I’ve even turned one of my introverted hobbies into a more social one – well, to be clear, it is inherently a social thing for me on some level, which is why it’s been one of my hobbies since I was 13. That’s the languages. After completing the Italian course on Duolingo, I got bored of the website. Last week I caught up with my French neighbor, chatting with him in French for an hour. Then on Friday at a discussion group I met someone who speaks French and who I felt a connection with. This Tuesday we went to a Francophone meetup together, and then I went to another Francophone meetup the next day.
I’ve also been dancing a lot, both club dancing and partner dancing. I’ve been able to attend a few queer women’s events. Had a coffee date and got a friend to give me a tango lesson last week. Got up the nerve to start dancing with someone I thought was cute at a dance over the weekend, she came out dancing with me another night, and I got a good kiss or two out of it.
I’ve also asked friends to invite me to more things, which has been helpful. I have scoured meetup.com for interesting events. And I’ve made plans for a vacation to New Orleans next month to attend a leadership summit.
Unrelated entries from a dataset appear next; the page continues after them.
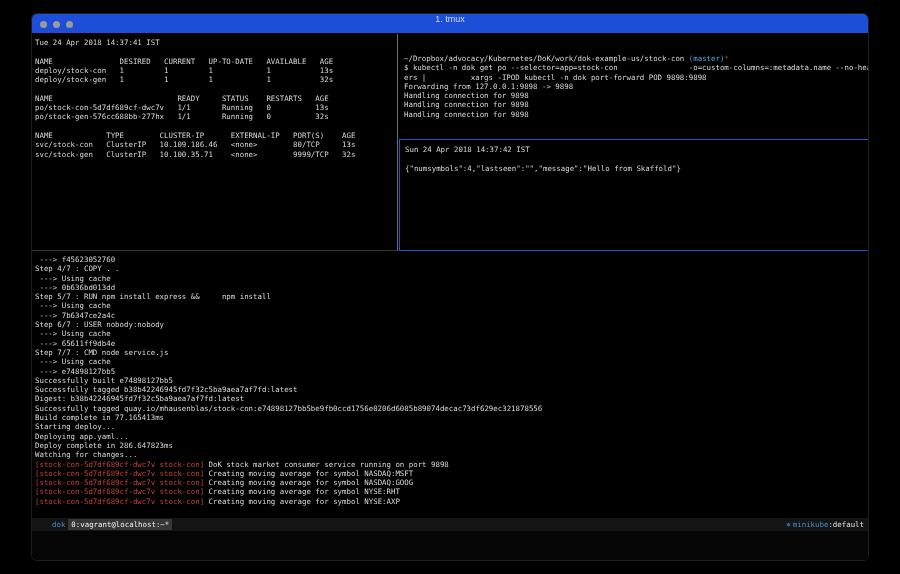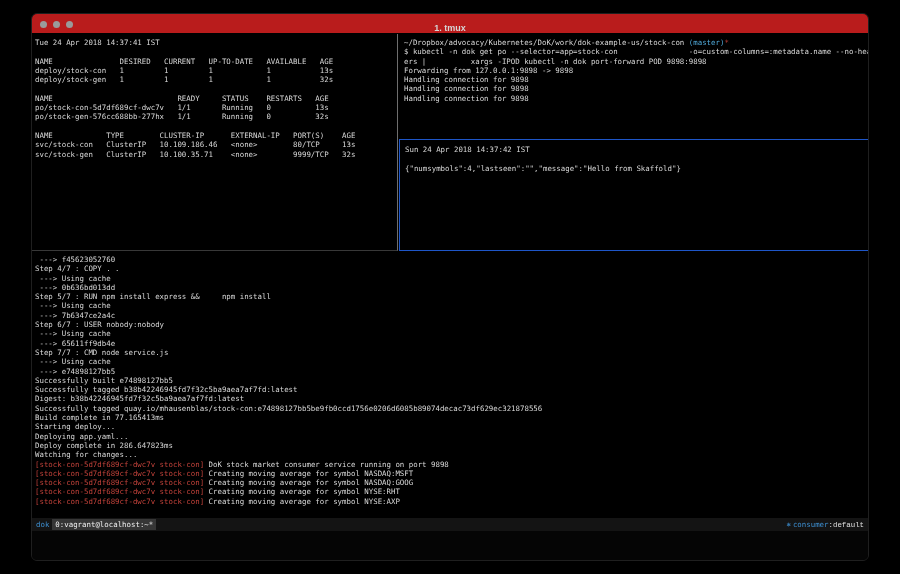--- a/index.html
+++ b/index.html
@@ -7,59 +7,59 @@
   body { font-family:"DejaVu Sans Mono", monospace; }
 
   .page { position:relative; width:900px; height:574px; background:#000; }
 
   .window {
     position:absolute; left:31px; top:13px; width:838px; height:548px;
     background:#050505; border:1px solid #1f1f1f; border-radius:6px; overflow:hidden;
   }
 
   .titlebar {
-    position:relative; height:20px; background:#b91c1c;
+    position:relative; height:20px; background:#1d4ed8;
     border-bottom:1px solid #000;
-    display:flex; align-items:flex-end;font-weight:bold;
+    display:flex; align-items:flex-start;
   }
   .traffic-lights { position:absolute; left:8px; top:0; height:20px; display:flex; align-items:center; gap:6px; }
   .tl { width:7px; height:7px; border-radius:50%; background:#9a9a9a; display:inline-block; }
   .title {
     flex:1; text-align:center; color:#d6d6d6; font-size:9px;
     font-family:"Liberation Sans", sans-serif;
   }
 
   .panes { position:relative; width:100%; height:484px; background:#000; }
   .pane {
     position:absolute; overflow:hidden; background:#000;
     color:#d9d9d9; font-size:7.4px; white-space:pre;
   }
   .tline { height:9.3px; line-height:9.3px; white-space:pre; }
 
   .pane-top-left  { left:0; top:0; width:366px; height:217px; padding:4px 2px 16px 3px;
                     border-right:1px solid #6e6e6e; border-bottom:1px solid #383838; }
-  .pane-top-right { left:367px; top:0; right:0; width:471px; height:105px; padding:4px 0 0 5px; }
+  .pane-top-right { left:367px; top:0; right:0; width:471px; height:105px; padding:20px 0 0 5px; }
   .pane-mid-right { left:367px; top:105px; right:0; width:471px; height:112px; padding:5px 0 0 5px;
                     border:1px solid #1e56c8; border-right:none; }
   .pane-bottom    { left:0; top:217px; width:838px; height:267px; padding:4px 0 4px 3px; }
 
   .c-cyan { color:#4fa8d8; }
   .c-red  { color:#c2423a; }
 
   .statusbar {
     position:relative; height:13px; background:#141414;
     display:flex; align-items:center; font-size:7.4px; color:#e0e0e0;
-    padding-left:3px;
+    padding-left:19px;
   }
   .session { color:#3d8fd1; padding:0 3px 0 1px; }
   .winlabel { background:#363636; color:#f0f0f0; padding:0 3px; height:11px; line-height:11px; }
   .sb-spacer { flex:1; }
   .k8s-icon { color:#3d8fd1; margin-right:2px; }
   .kube-ctx { color:#3d8fd1; }
-  .kube-ns  { color:#e0e0e0; margin-right:4px;font-family:Liberation Mono, monospace; }
+  .kube-ns  { color:#e0e0e0; margin-right:4px; }
   .window-bottom-fill { height:31px; background:#050505; }
 </style>
 </head>
 <body>
 
 <div class="page">
   <div class="window">
 
     <div class="titlebar">
       <div class="traffic-lights">
@@ -75,19 +75,19 @@
       <div class="pane pane-top-right"><div class="tline"><span>~/Dropbox/advocacy/Kubernetes/DoK/work/dok-example-us/stock-con </span><span class="c-cyan">(master)</span><span class="c-red">*</span></div><div class="tline">$ kubectl -n dok get po --selector=app=stock-con                -o=custom-columns=:metadata.name --no-head</div><div class="tline">ers |          xargs -IPOD kubectl -n dok port-forward POD 9898:9898</div><div class="tline">Forwarding from 127.0.0.1:9898 -&gt; 9898</div><div class="tline">Handling connection for 9898</div><div class="tline">Handling connection for 9898</div><div class="tline">Handling connection for 9898</div></div>
       <div class="pane pane-mid-right"><div class="tline">Sun 24 Apr 2018 14:37:42 IST</div><div class="tline"></div><div class="tline">{"numsymbols":4,"lastseen":"","message":"Hello from Skaffold"}</div></div>
       <div class="pane pane-bottom"><div class="tline"> ---&gt; f45623052760</div><div class="tline">Step 4/7 : COPY . .</div><div class="tline"> ---&gt; Using cache</div><div class="tline"> ---&gt; 0b636bd013dd</div><div class="tline">Step 5/7 : RUN npm install express &amp;&amp;     npm install</div><div class="tline"> ---&gt; Using cache</div><div class="tline"> ---&gt; 7b6347ce2a4c</div><div class="tline">Step 6/7 : USER nobody:nobody</div><div class="tline"> ---&gt; Using cache</div><div class="tline"> ---&gt; 65611ff9db4e</div><div class="tline">Step 7/7 : CMD node service.js</div><div class="tline"> ---&gt; Using cache</div><div class="tline"> ---&gt; e74898127bb5</div><div class="tline">Successfully built e74898127bb5</div><div class="tline">Successfully tagged b38b42246945fd7f32c5ba9aea7af7fd:latest</div><div class="tline">Digest: b38b42246945fd7f32c5ba9aea7af7fd:latest</div><div class="tline">Successfully tagged quay.io/mhausenblas/stock-con:e74898127bb5be9fb0ccd1756e0206d6085b89074decac73df629ec321878556</div><div class="tline">Build complete in 77.165413ms</div><div class="tline">Starting deploy...</div><div class="tline">Deploying app.yaml...</div><div class="tline">Deploy complete in 286.647823ms</div><div class="tline">Watching for changes...</div><div class="tline"><span class="c-red">[stock-con-5d7df689cf-dwc7v stock-con]</span><span> DoK stock market consumer service running on port 9898</span></div><div class="tline"><span class="c-red">[stock-con-5d7df689cf-dwc7v stock-con]</span><span> Creating moving average for symbol NASDAQ:MSFT</span></div><div class="tline"><span class="c-red">[stock-con-5d7df689cf-dwc7v stock-con]</span><span> Creating moving average for symbol NASDAQ:GOOG</span></div><div class="tline"><span class="c-red">[stock-con-5d7df689cf-dwc7v stock-con]</span><span> Creating moving average for symbol NYSE:RHT</span></div><div class="tline"><span class="c-red">[stock-con-5d7df689cf-dwc7v stock-con]</span><span> Creating moving average for symbol NYSE:AXP</span></div></div>
     </div>
 
     <div class="statusbar">
       <span class="session">dok</span>
       <span class="winlabel">0:vagrant@localhost:~*</span>
       <span class="sb-spacer"></span>
       <span class="k8s-icon">⎈</span>
-      <span class="kube-ctx">consumer</span>
+      <span class="kube-ctx">minikube</span>
       <span class="kube-ns">:default</span>
     </div>
 
     <div class="window-bottom-fill"></div>
   </div>
 </div>
 
 </body></html>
I’m afraid of losing steam with all of this because I’m a nester, and it would tempting to just spend more time with this new woman I just met, but she’s not my future wife, and I feel like now is not the time to nest. Part of why I have so much energy to go out and be social right now is because I’m afraid I will be way too busy for it when the cold weather rolls around, and I may feel more like staying home because of the weather then, too. So maybe I’ll nest in the winter, but not now. I can can continue hanging out with my new friends, but I need to not rest of my social laurels, so to speak. I already did that tonight, although it was partly because it was raining. Ended up hanging out with her after work instead of going to an open mic, when I could have done both. Right now, I want to meet lots of new people and unless I find someone to fall in love with, I don’t want to give that up until summer’s up.
If I had more money, I’d do even more things. That’s another constraint, beyond time. I’d take a longer vacation if I could. I’m doing the best I can with what I’ve got. It’s already given me a lot more confidence.
So in summary, I have a new goal of exploring boundary setting, and a short-term resolution of maximizing my social potential to help get me through the rest of school.